Das Wunder von Hildesheim
Heute morgen hatten wir es in der HAZ schwarz auf weiß: „Landkreis genehmigt Windpark nicht“. Mit dieser Entscheidung wurde ein lange geplantes Vorhaben der Windfirma Innovent aus Varel durch den Landkreis Hildesheim gestoppt. Die Anlagen sollten zwischen Harsum und Schellerten gebaut werden. Die Absage grenzt an ein Wunder.
Der Landkreis Hildesheim als Genehmigungsbehörde hatte bei seiner Entscheidung kräftigen Rückenwind. Den bekam er vom Wissenschaftsministerium Hannover, dem Landesamt für Denkmalpflege und der Unesco-Kommission. Man befand, dass die Windräder den Blick auf Hildesheims Panorama mit Dom und St. Michaelis „verschandeln“ würden. Dom und St. Michaelis sind Weltkulturerbe.
Im Landkreis Hildesheim geht man offensichtlich behutsamer mit Kulturgütern um als in der Region Hannover. Aber ist Kultur erst Kultur, wenn sie den Stempel der Unesco trägt? Wer hat sich in der Region etwa für die Marienburg eingesetzt, als vor wenigen Wochen die Region die Ausweitung von Windvorrangflächen bei Schulenburg im Schweinsgalopp beschloss? Zwar ragt der Turm des Schlosses nicht über die hohen Buchen, die es umsäumen.
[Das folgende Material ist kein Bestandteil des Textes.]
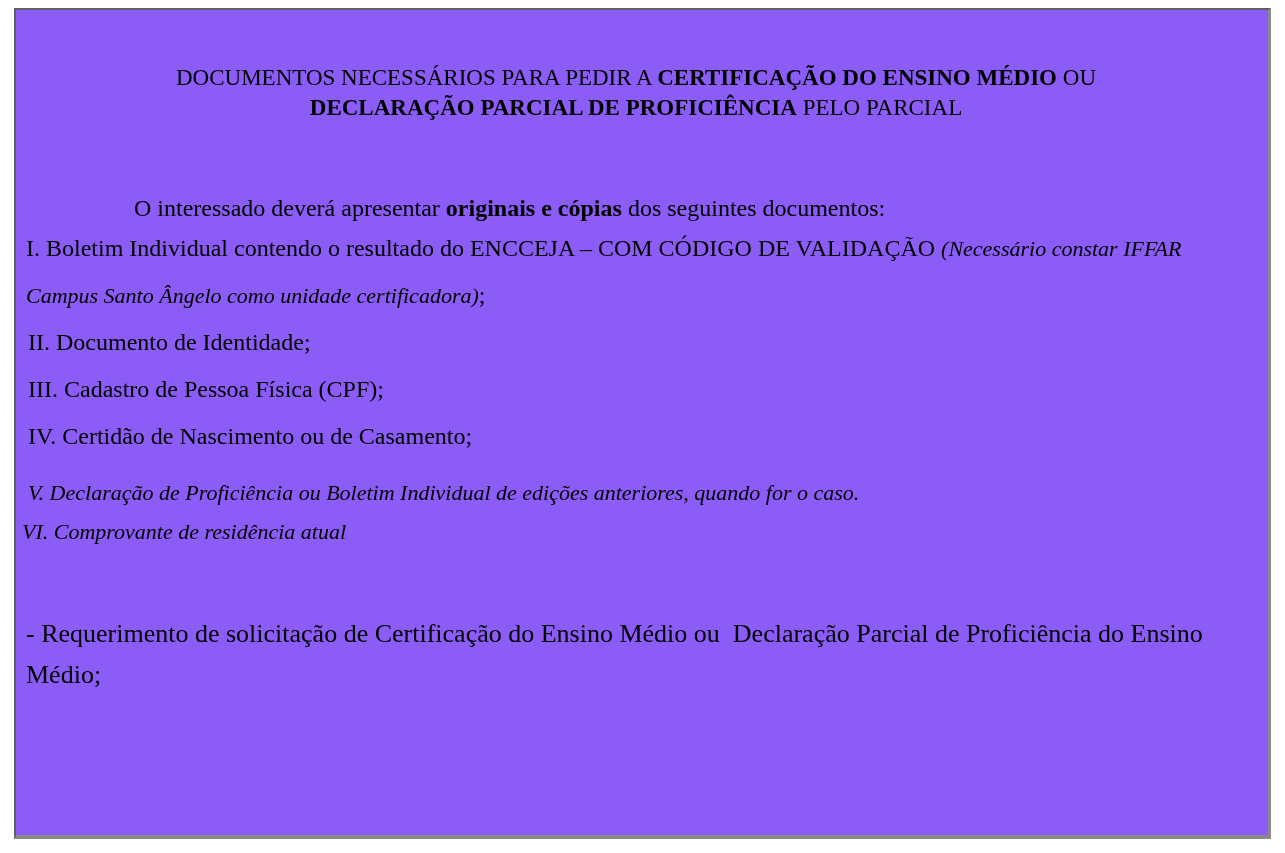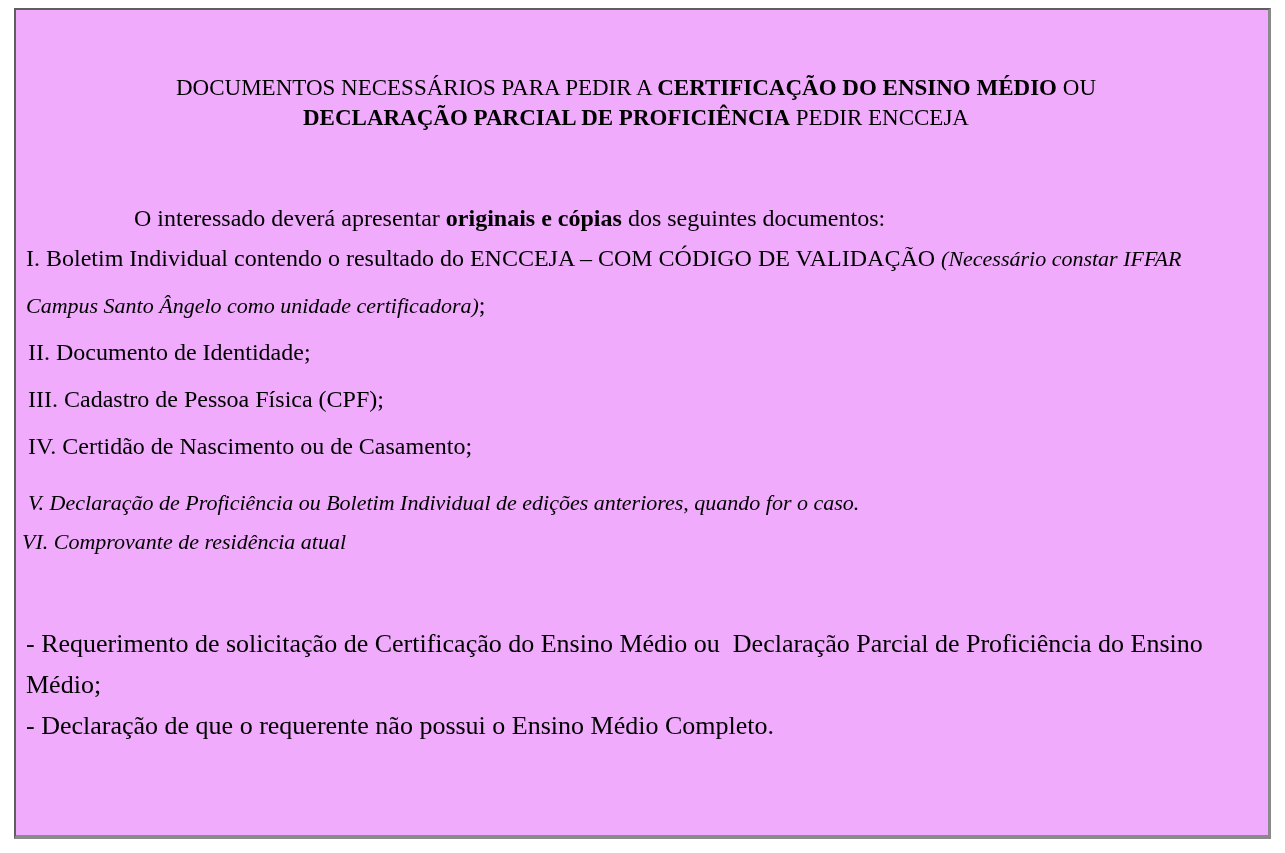--- a/index.html
+++ b/index.html
@@ -19,26 +19,26 @@
     background: #ffffff;
     overflow: hidden;
   }
   .page {
     position: absolute;
     left: 14px;
     top: 8px;
     width: 1257px;
     height: 831px;
     box-sizing: border-box;
-    background: #f0abfc;
+    background: #8b5cf6;
     border-top: 2px solid #5e5e5e;
     border-left: 2px solid #5e5e5e;
     border-right: 3px solid #8a8a8a;
     border-bottom: 4px solid #8a8a8a;
-    padding: 15px 18px 0 6px;
+    padding: 5px 18px 0 6px;
     overflow: hidden;
   }
   p { margin: 0; padding: 0; }
   .title {
     margin: 48px 0 0 0;
     text-align: center;
     font-size: 23px;
     font-weight: normal;
     line-height: 30px;
   }
@@ -84,21 +84,21 @@
   .fill-list .fill-item { white-space: pre-wrap; }
 </style>
 </head>
 <body>
 
 <div class="canvas">
   <div class="page">
 
     <p class="title">
       <span>DOCUMENTOS NECESSÁRIOS PARA PEDIR A </span><b>CERTIFICAÇÃO DO ENSINO MÉDIO</b><span> OU</span><br>
-      <b>DECLARAÇÃO PARCIAL DE PROFICIÊNCIA</b><span> PEDIR ENCCEJA</span>
+      <b>DECLARAÇÃO PARCIAL DE PROFICIÊNCIA</b><span> PELO PARCIAL</span>
     </p>
 
     <p class="intro">
       <span>O interessado deverá apresentar </span><b>originais e cópias</b><span> dos seguintes documentos:</span>
     </p>
 
     <div class="roman-list">
       <p class="item item-i">
         <span>I. Boletim Individual contendo o resultado do ENCCEJA – COM CÓDIGO DE VALIDAÇÃO </span><em>(Necessário constar IFFAR Campus Santo Ângelo como unidade certificadora)</em><span>;</span>
       </p>
@@ -108,17 +108,16 @@
     </div>
 
     <div class="italic-list">
       <p class="item-v">V. Declaração de Proficiência ou Boletim Individual de edições anteriores, quando for o caso.</p>
       <p>VI. Comprovante de residência atual</p>
     </div>
 
 
     <div class="fill-list">
       <p class="fill-item">- Requerimento de solicitação de Certificação do Ensino Médio ou  Declaração Parcial de Proficiência do Ensino Médio;</p>
-      <p class="fill-item">- Declaração de que o requerente não possui o Ensino Médio Completo.</p>
     </div>
 
   </div>
 </div>
 
 </body></html>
Doch die Schulenburger können „ihre“ Marienburg durch eine Baumlücke betrachten.
Die Marienburg ist unbestritten ein historisch bedeutendes Baudenkmal, ein Wahrzeichen für das Calenberger Land und für ganz Niedersachsen? Dass das Schloss auch von besonderem öffentlichen Interesse ist, beweisen nicht zuletzt die 190.000 Besucher in 2016. Und, hat nicht die Evangelisch-Lutherische Landeskirche Hannover die Schlosskapelle auf ihre Kosten renoviert und besitzt ein Nutzungsrecht? Warum hat die Landeskirche nicht gegen die windigen Pläne der Region protestiert?
Das Umfeld der Marienburg scheint den Entscheidern in der Region indes völlig Wurst zu sein. Für sie und insbesondere für den Umweltdezernenten gilt, Planziele des grünen Umweltministers zu erfüllen. Diese Planziele sind aber eine unheilige Kombination von Ideologie, sozialistischer Planwirtschaft und einem unerträglichen Turbokapitalismus der Windenergieindustrie.
Aber: Deutschland braucht gegenwärtig nicht ein einziges Megawatt zusätzlicher Windenergie. Der Netzausbau stockt. Die heutigen Stromleitungen sind schon verstopft mit überschüssigem Windstrom, der hierzulande nicht gebraucht wird.Trotzdem wird weiter geklotzt, anstatt innezuhalten und das Gehirn einzuschalten. Denn es muss doch auch dem letzten Hinterbänkler inzwischen aufgegangen sein, dass überschüssiger Windstrom ans Ausland entweder verschenkt wird oder bei Abnahme noch draufgezahlt werden muss. Oder Windmühlen müssen abgeregelt werden. Die so entgehende Produktion müssen die Stromverbraucher dennoch bezahlen.
Was für Hildesheim gilt, muss auch für jeden anderen Ort in unserer Republik gelten: Nämlich ein Schutzraum von mehreren Kilometern. Das könnte die optische Umweltverschmutzung durch Windräder erträglicher machen. Denn nicht nur Panoramen sind schützenswert, sondern auch die Menschen, die vom Wildwuchs der Windräder „vor der Haustür“ auch in ihrer körperlichen Unversehrtheit bedroht sind bzw. werden. Und wenn gebaut werden muss, dann nur bedarfsorientiert im Rahmen einer gesicherten Stromversorgung.